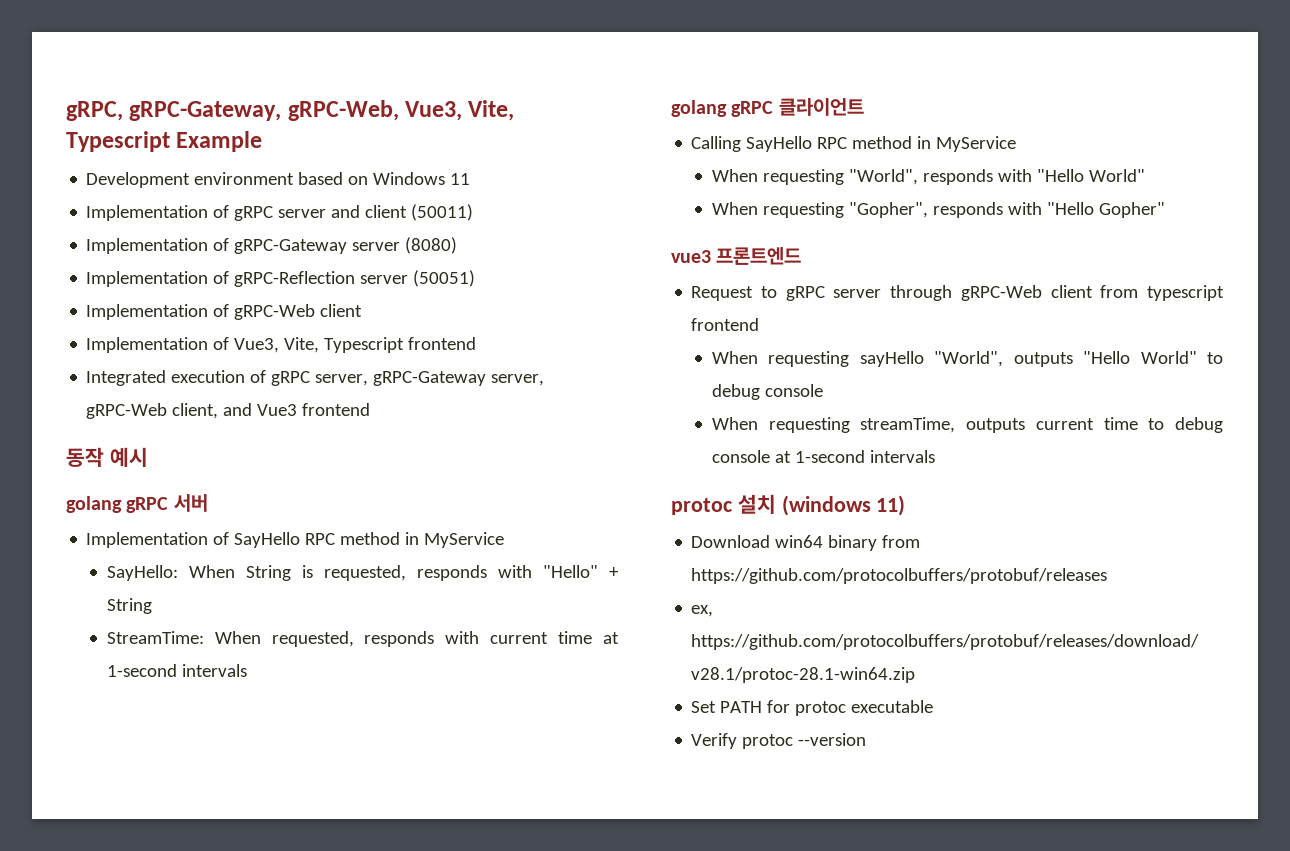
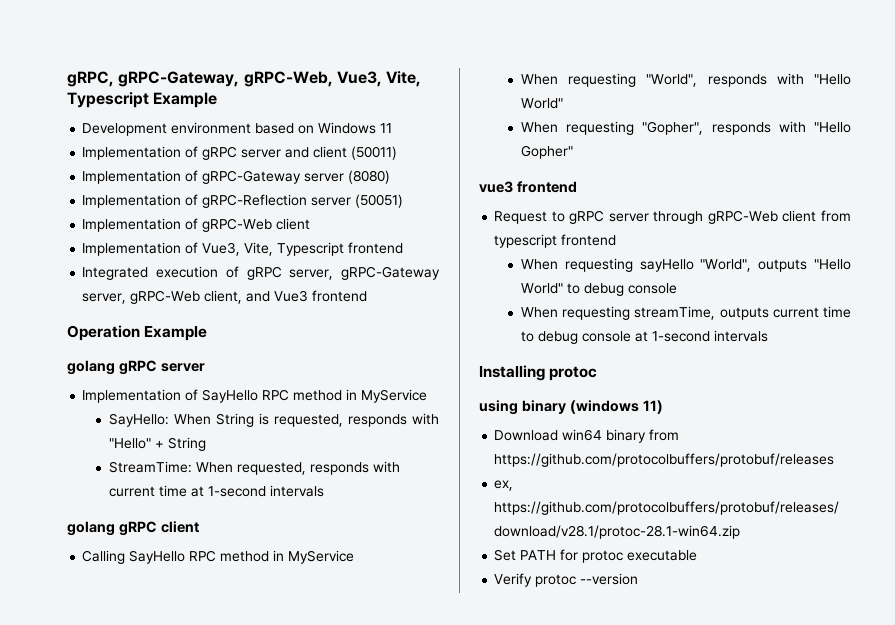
- 동작 예시
- golang gRPC 서버
+ Operation Example
+ golang gRPC server
- golang gRPC 클라이언트
+ golang gRPC client
- vue3 프론트엔드
+ vue3 frontend
- protoc 설치 (windows 11)
+ Installing protoc
+ using binary (windows 11)

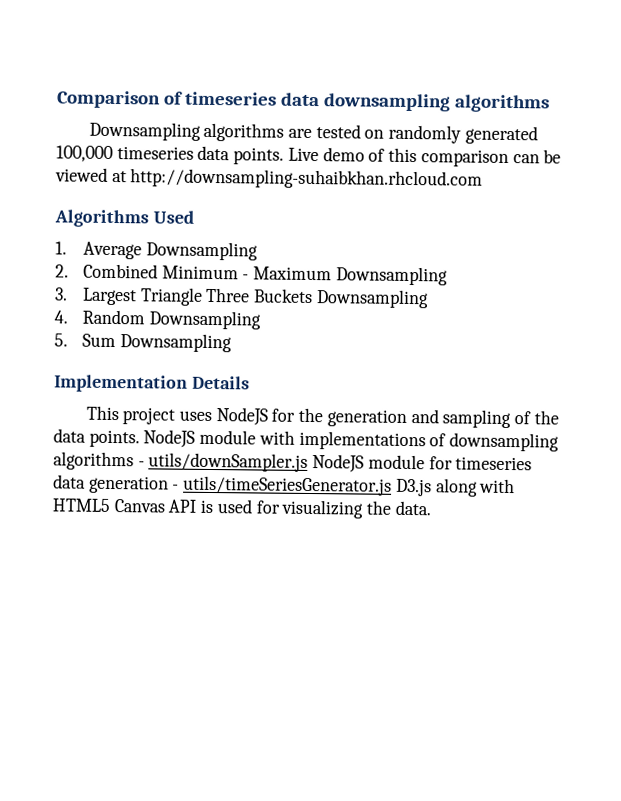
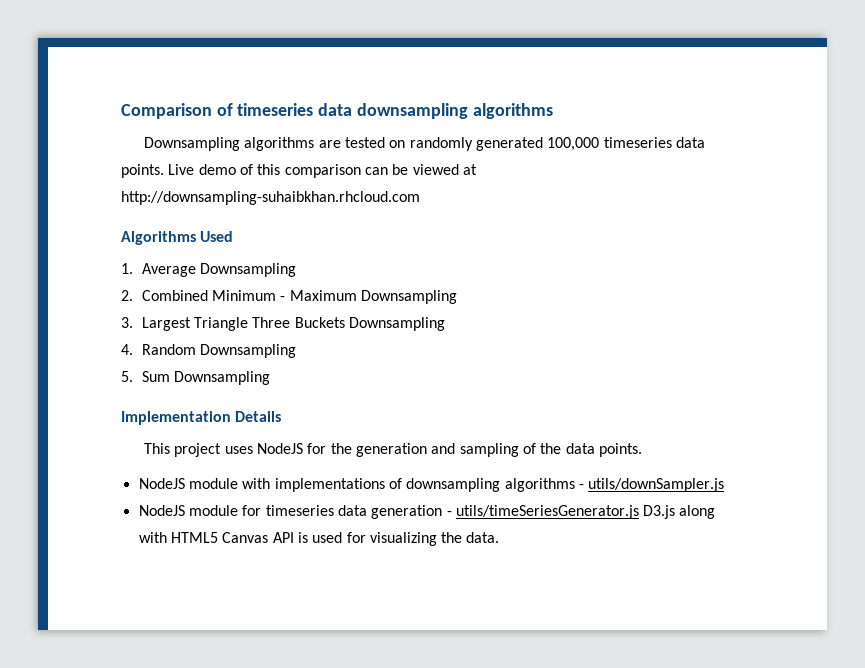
- This project uses NodeJS for the generation and sampling of the data points. NodeJS module with implementations of downsampling algorithms - utils/downSampler.js NodeJS module for timeseries data generation - utils/timeSeriesGenerator.js D3.js along with HTML5 Canvas API is used for visualizing the data.
+ This project uses NodeJS for the generation and sampling of the data points.
+ NodeJS module with implementations of downsampling algorithms - utils/downSampler.js
+ NodeJS module for timeseries data generation - utils/timeSeriesGenerator.js D3.js along with HTML5 Canvas API is used for visualizing the data.

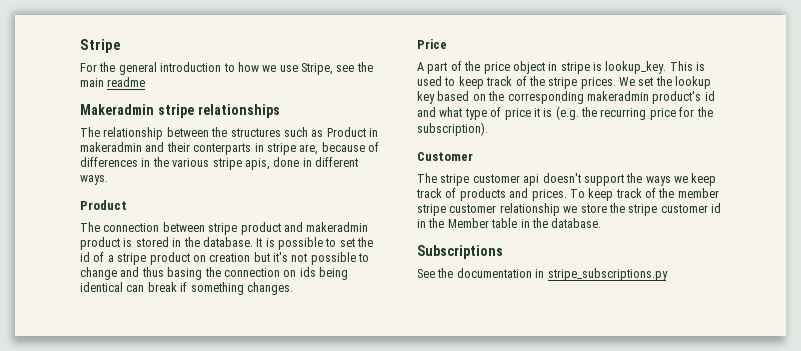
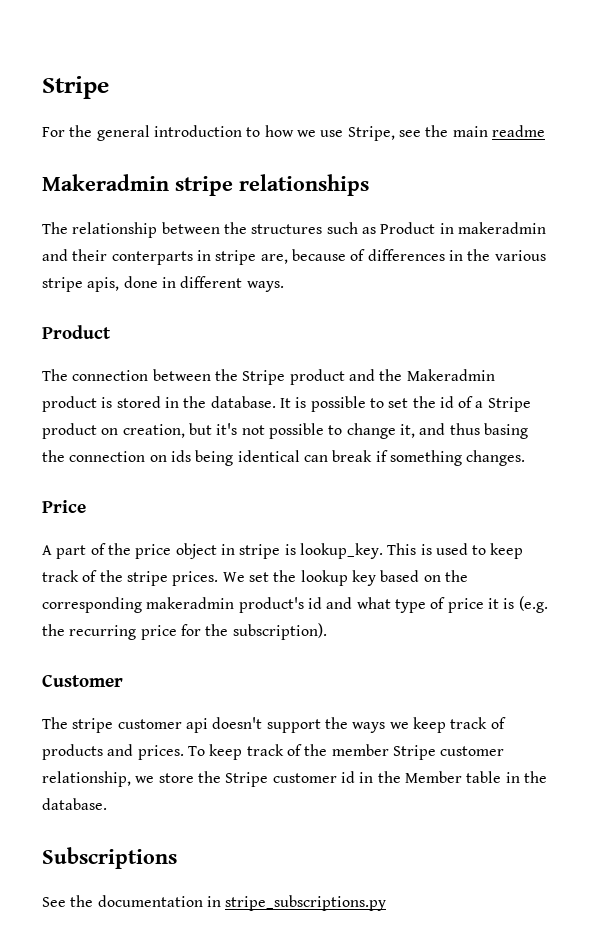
- The connection between stripe product and makeradmin product is stored in the database.
+ The connection between the Stripe product and the Makeradmin product is stored in the database.
- It is possible to set the id of a stripe product on creation but it's not possible to change and thus basing the connection on ids being identical can break if something changes.
+ It is possible to set the id of a Stripe product on creation, but it's not possible to change it, and thus basing the connection on ids being identical can break if something changes.
- To keep track of the member stripe customer relationship we store the stripe customer id in the Member table in the database.
+ To keep track of the member Stripe customer relationship, we store the Stripe customer id in the Member table in the database.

:: Assignment ::
The lines from the start of the records above through the line that holds "binary (windows 11)" are to be copied exactly, both ends included, and no pictures are to be copied.

:: The answer ::
- 동작 예시
- golang gRPC 서버
+ Operation Example
+ golang gRPC server
- golang gRPC 클라이언트
+ golang gRPC client
- vue3 프론트엔드
+ vue3 frontend
- protoc 설치 (windows 11)
+ Installing protoc
+ using binary (windows 11)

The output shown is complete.